WHAT YOU HAVE TO DO: Which lines below contain "REQUEST"? Copy every one of them.

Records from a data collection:
=====

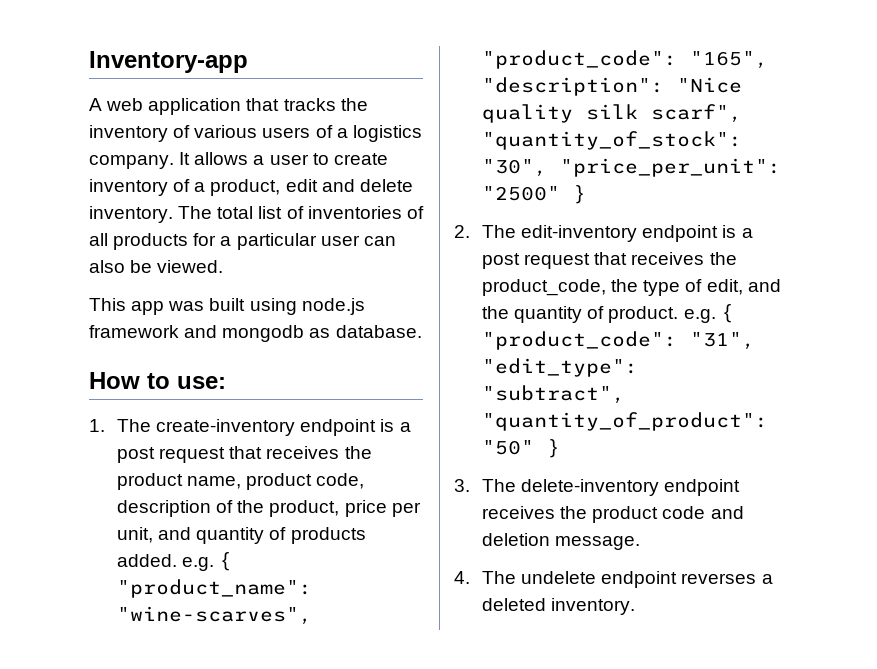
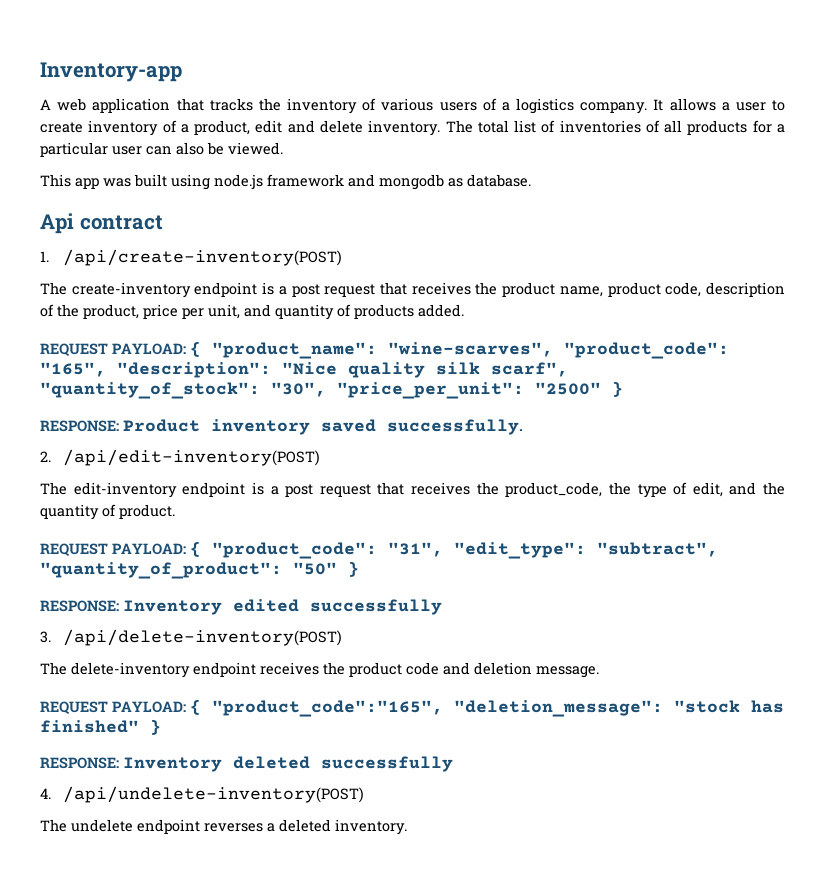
[89,372,226,389] How to use: -> [40,213,163,234] Api contract
(105, 425) none -> [63,249,343,266] /api/create-inventory(POST) //
[182,557,215,571] e.g. -> [40,343,186,356] // REQUEST PAYLOAD:
(587, 194) none -> [40,419,523,435] // RESPONSE: Product inventory saved successfully.
(470, 231) none -> [63,449,321,466] /api/edit-inventory(POST) //
[683,309,716,323] e.g. -> [40,543,186,556] // REQUEST PAYLOAD:
(561, 448) none -> [40,599,442,615] // RESPONSE: Inventory edited successfully
(470, 485) none -> [63,629,343,646] /api/delete-inventory(POST) //
(641, 543) none -> [40,699,784,717] [40,719,161,735] [40,756,453,772] // REQUEST PAYLOAD: { "product_code":"165", "deletion_message": "stock has finished" } // RESPONSE: Inventory deleted successfully
(470, 577) none -> [63,786,365,803] /api/undelete-inventory(POST) //

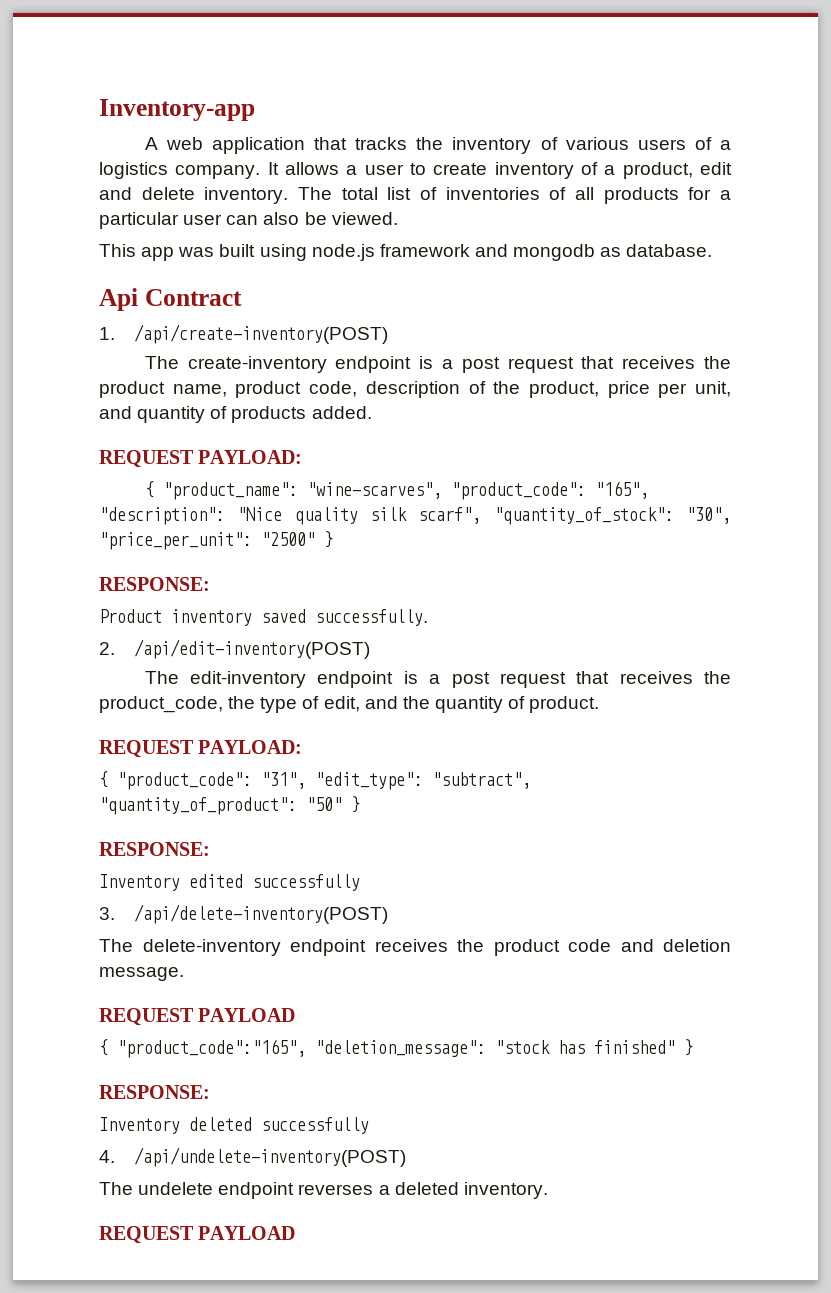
[79,215,163,230] contract -> [144,289,242,306] Contract
(186, 349) none -> (303, 457) //
(119, 426) none -> (210, 584) //
(186, 549) none -> (303, 747) //
(119, 606) none -> (210, 849) //
[112,701,186,713] PAYLOAD: -> [198,1008,296,1022] PAYLOAD //
(119, 763) none -> (210, 1092) //
(407, 827) none -> [99,1226,296,1244] // REQUEST PAYLOAD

=====

WRITTEN RESPONSE:
[182,557,215,571] e.g. -> [40,343,186,356] // REQUEST PAYLOAD:
[683,309,716,323] e.g. -> [40,543,186,556] // REQUEST PAYLOAD:
(641, 543) none -> [40,699,784,717] [40,719,161,735] [40,756,453,772] // REQUEST PAYLOAD: { "product_code":"165", "deletion_message": "stock has finished" } // RESPONSE: Inventory deleted successfully
(407, 827) none -> [99,1226,296,1244] // REQUEST PAYLOAD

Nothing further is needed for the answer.